----- SUPPLIED DATA

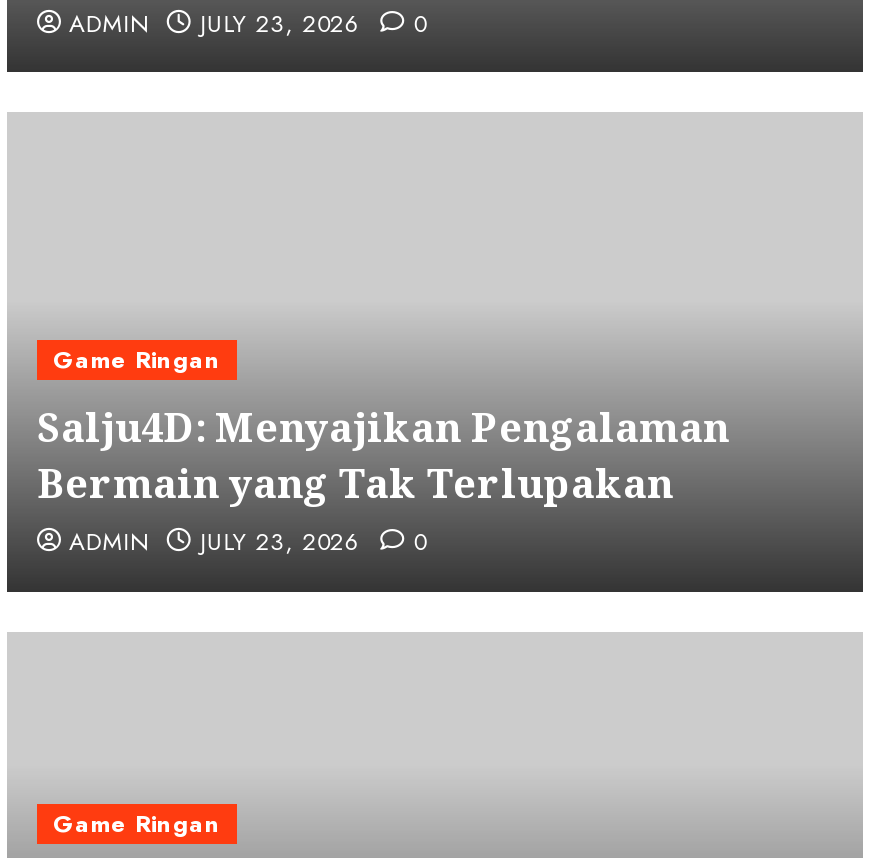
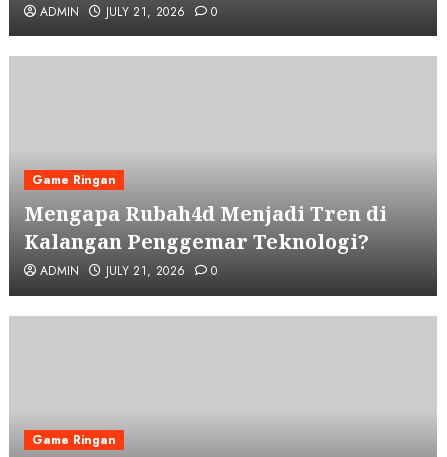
- ADMIN JULY 23, 2026 0
+ ADMIN JULY 21, 2026 0

- Salju4D: Menyajikan Pengalaman
- Bermain yang Tak Terlupakan
+ Mengapa Rubah4d Menjadi Tren di
+ Kalangan Penggemar Teknologi?

- ADMIN JULY 23, 2026 0
+ ADMIN JULY 21, 2026 0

----------

• _TASK ITEM_: Only the lines from the one holding "Kalangan Penggemar Teknologi?" through the final line of the entries, both included, should be given again, word for word.

• _COMPLETED EXERCISE_:
+ Kalangan Penggemar Teknologi?

- ADMIN JULY 23, 2026 0
+ ADMIN JULY 21, 2026 0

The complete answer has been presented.